Member of the Pennsylvania House of Representatives from the 175th district
- In office January 2, 2007 – October 15, 2018
- Preceded by: Marie Lederer
- Succeeded by: Mary Isaacson

Personal details
- Born: July 24, 1954 Philadelphia, Pennsylvania, U.S.
- Died: October 15, 2018 (aged 64) Philadelphia, Pennsylvania, U.S.
- Resting place: Holy Cross Cemetery, Yeadon, Pennsylvania 39°56′01″N 75°15′27″W﻿ / ﻿39.93358°N 75.25750°W
- Party: Democratic
- Spouse: Rita M. O'Brien
- Children: 2

= Michael H. O'Brien =

American politician (1954–2018)

Michael O'Brien (July 24, 1954 - October 15, 2018) was an American politician who was a member of Democratic Party in Pennsylvania House of Representatives, representing the 175th legislative district. He was first elected in 2006.

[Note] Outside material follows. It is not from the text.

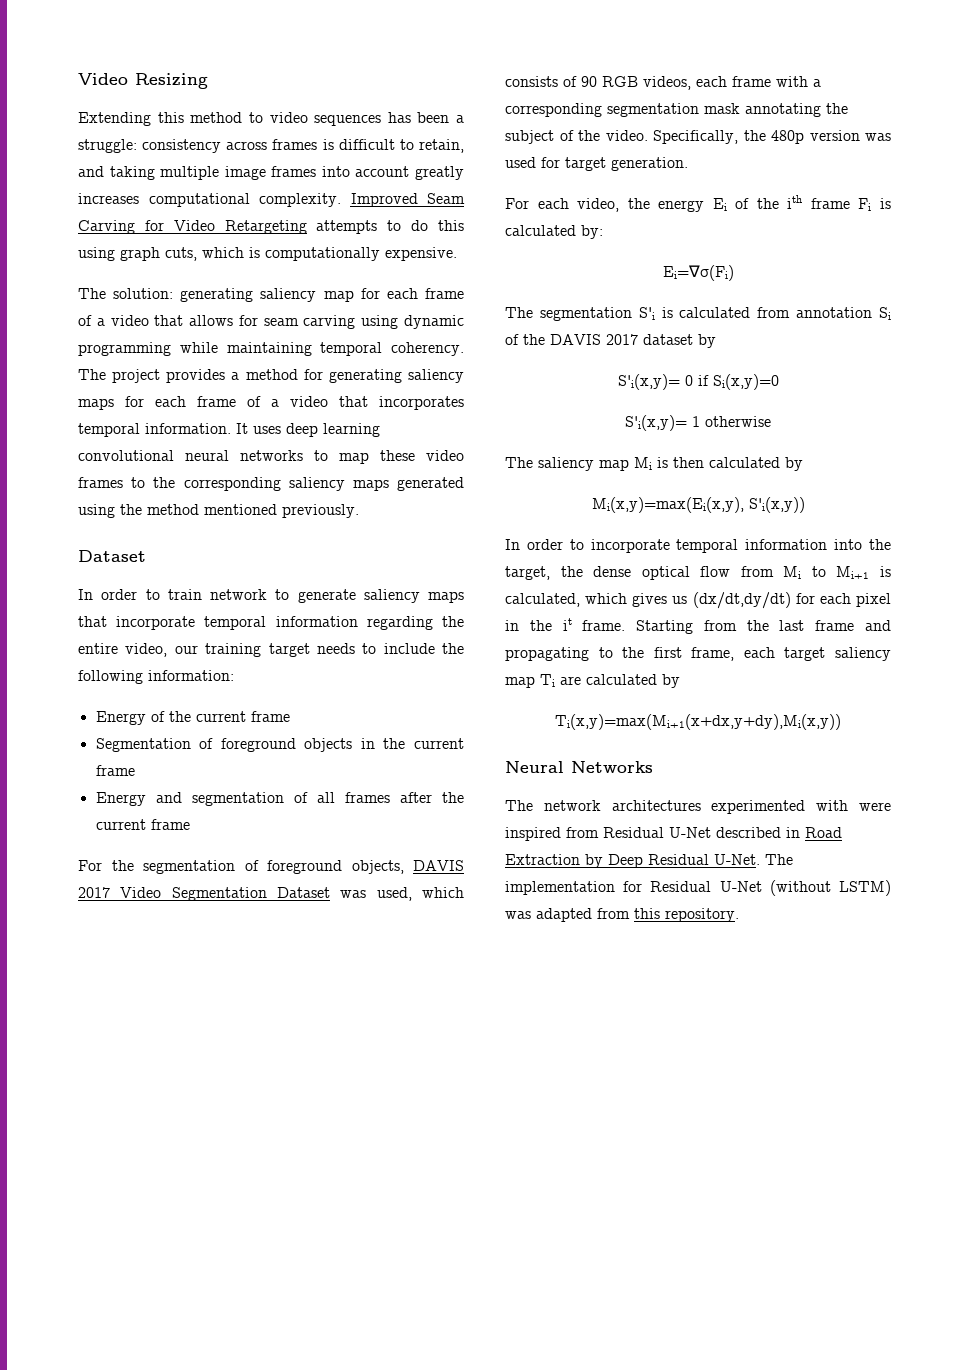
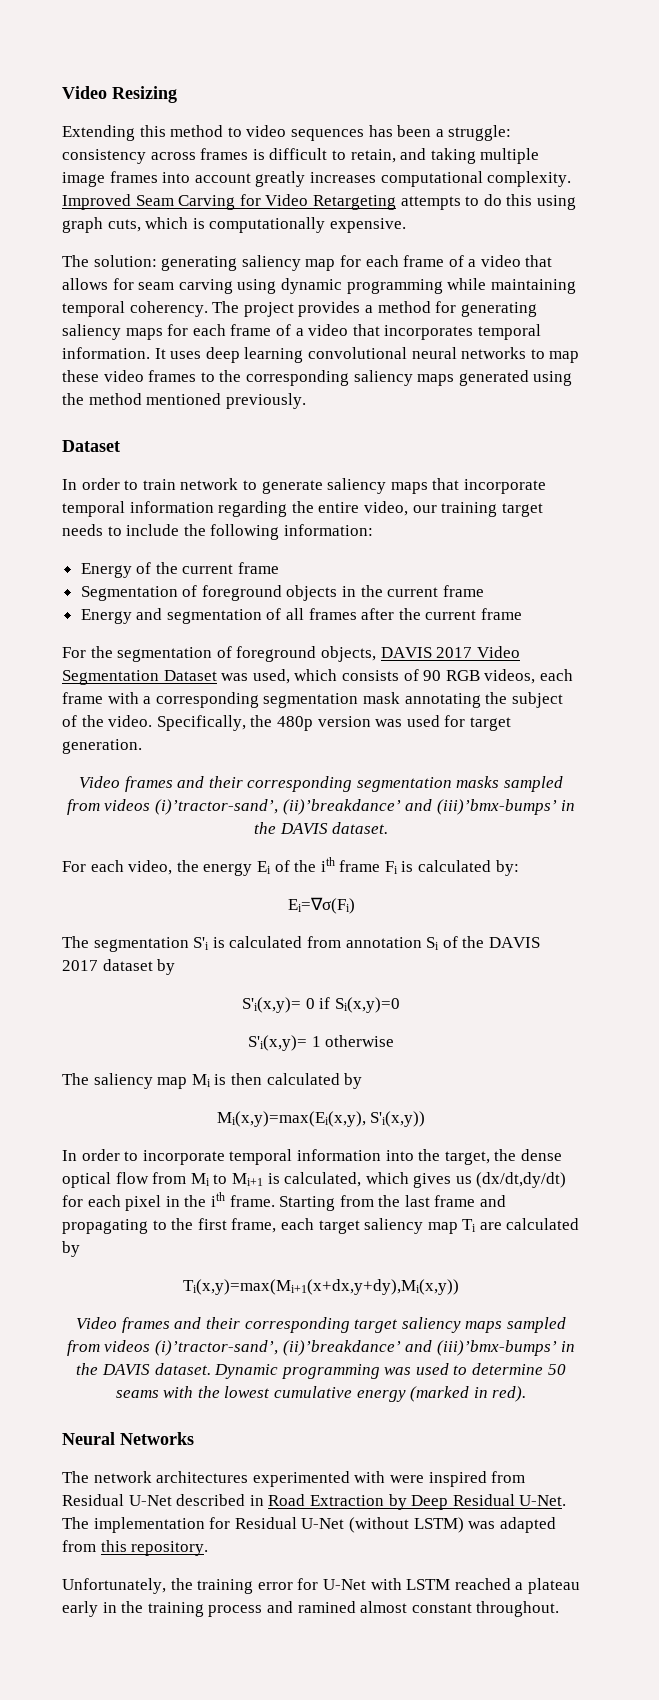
(688, 164) none -> [78,776,564,792] [66,799,576,815] [253,822,389,834] // Video frames and their corresponding segmentation masks sampled from videos (i)’tractor-sand’, (ii)’breakdance’ and (iii)’bmx-bumps’ in the DAVIS dataset.
[562,618,572,631] it -> [210,1192,225,1207] ith
(841, 722) none -> [76,1317,566,1333] [66,1340,576,1356] [76,1363,566,1379] [115,1386,527,1402] // Video frames and their corresponding target saliency maps sampled from videos (i)’tractor-sand’, (ii)’breakdance’ and (iii)’bmx-bumps’ in the DAVIS dataset. Dynamic programming was used to determine 50 seams with the lowest cumulative energy (marked in red).
(739, 915) none -> [62,1578,580,1594] [62,1601,560,1617] // Unfortunately, the training error for U-Net with LSTM reached a plateau early in the training process and ramined almost constant throughout.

The district he served contained such Philadelphia landmarks as Independence Hall, the Liberty Bell, South Street, and Penn Treaty Park. O'Brien attended Northeast Catholic High School for Boys and La Salle University.

Prior to elective office, he served as chief of staff to Marie Lederer.

O'Brien suffered a fatal heart attack on October 15, 2018.